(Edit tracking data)

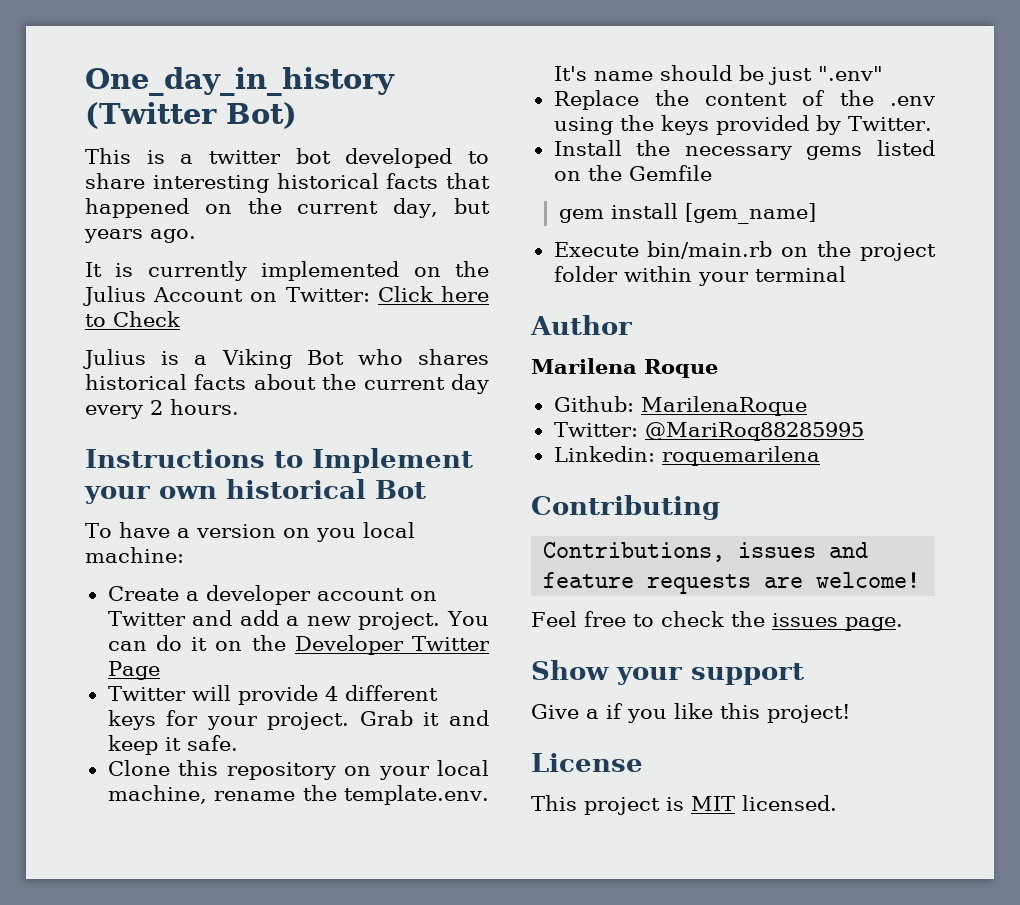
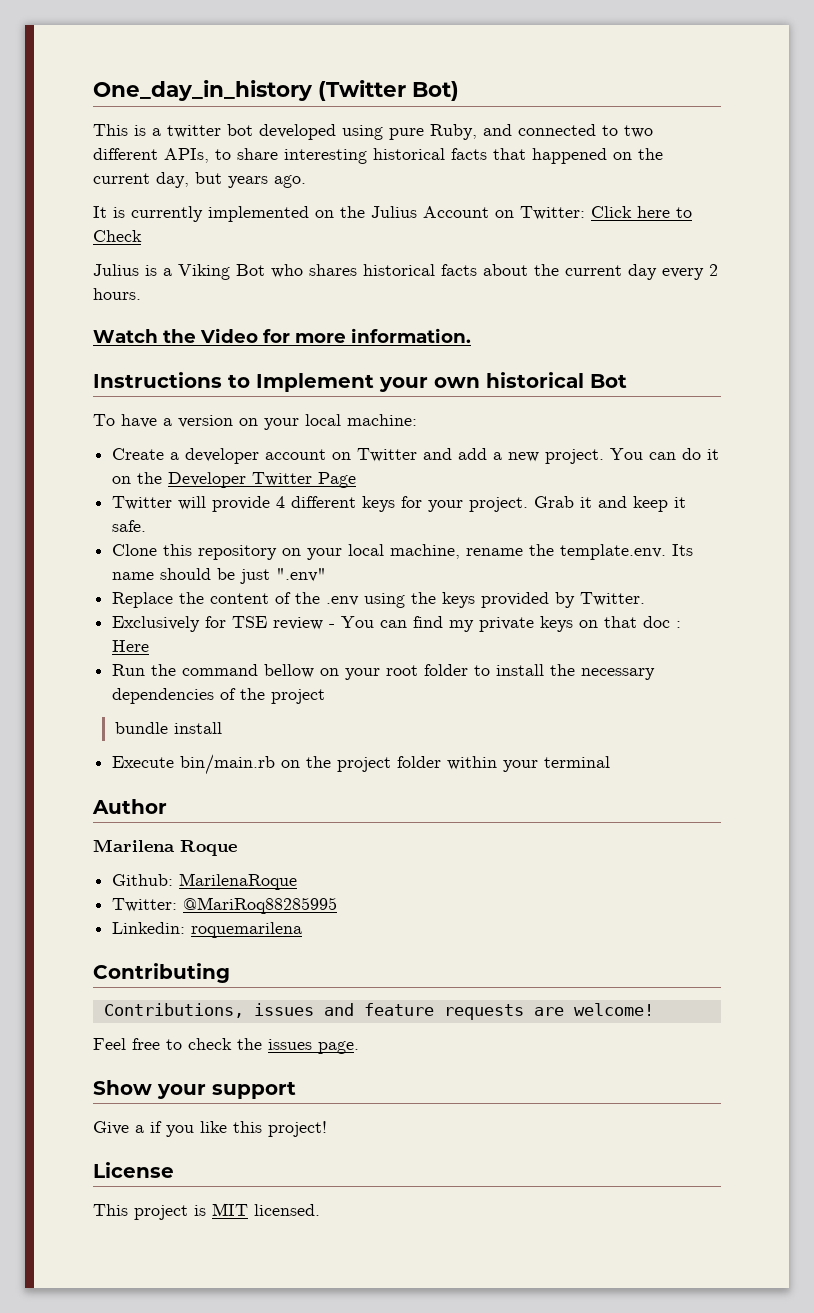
(453, 158) none -> [342,124,653,140] [93,148,209,163] using pure Ruby, and connected to two different APIs,
(239, 407) none -> [93,328,471,343] // Watch the Video for more information.
[315,528,356,542] you -> [264,418,299,430] your
[553,66,587,81] It's -> [672,544,694,556] Its
[553,140,935,160] [553,165,712,181] [558,203,816,224] Install the necessary gems listed on the Gemfile // gem install [gem_name] -> [112,616,682,632] [112,640,150,652] [112,664,656,680] [112,688,326,704] [114,722,222,734] Exclusively for TSE review - You can find my private keys on that doc : Here // Run the command bellow on your root folder to install the necessary dependencies of the project // bundle install

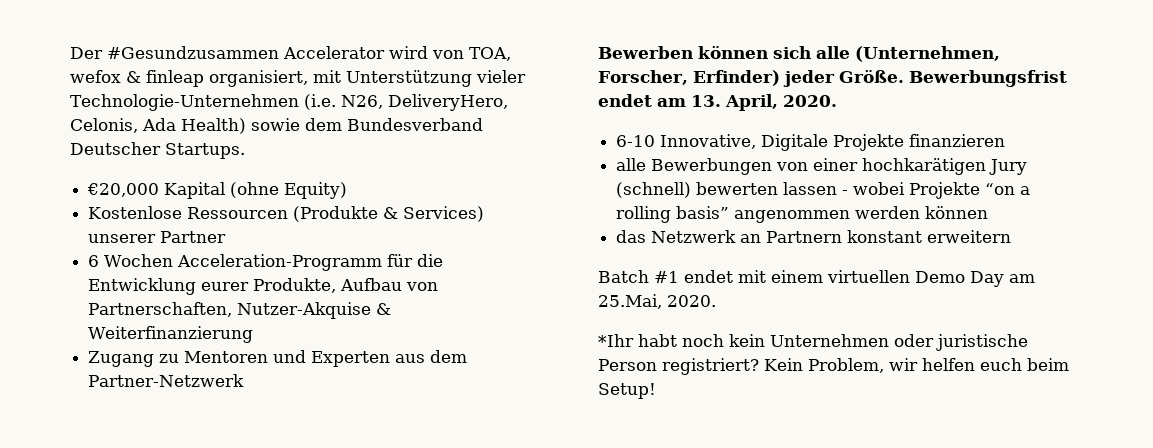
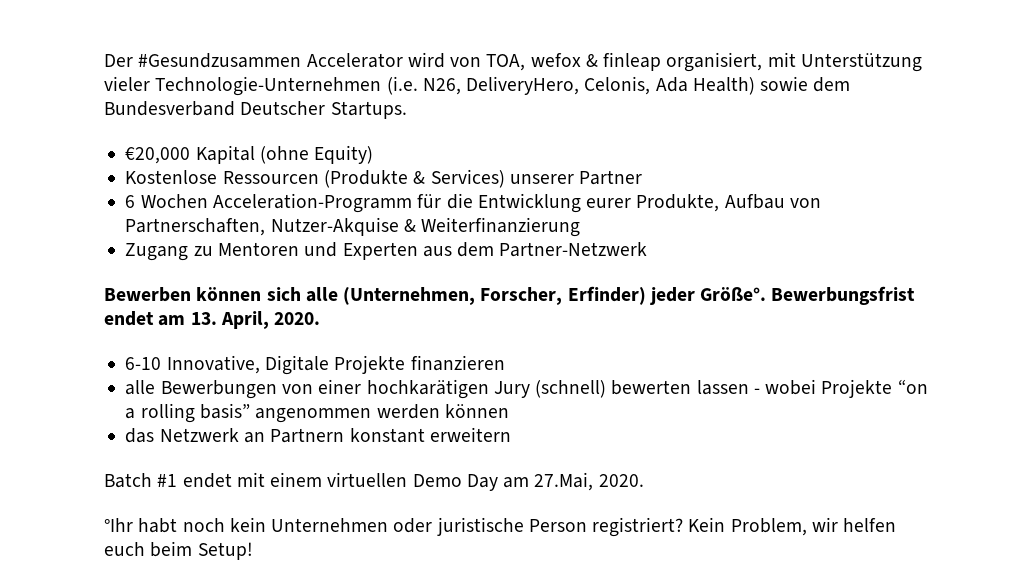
[838,70,904,83] Größe. -> [700,287,767,301] Größe°.
[598,294,716,309] [598,334,634,347] 25.Mai, 2020. // *Ihr -> [534,472,644,491] [104,518,133,532] 27.Mai, 2020. // °Ihr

■ **Activity**
In the records above, some lines hold the word "your"; copy each such line.

■ **Output for this exercise**
[315,528,356,542] you -> [264,418,299,430] your
[553,140,935,160] [553,165,712,181] [558,203,816,224] Install the necessary gems listed on the Gemfile // gem install [gem_name] -> [112,616,682,632] [112,640,150,652] [112,664,656,680] [112,688,326,704] [114,722,222,734] Exclusively for TSE review - You can find my private keys on that doc : Here // Run the command bellow on your root folder to install the necessary dependencies of the project // bundle install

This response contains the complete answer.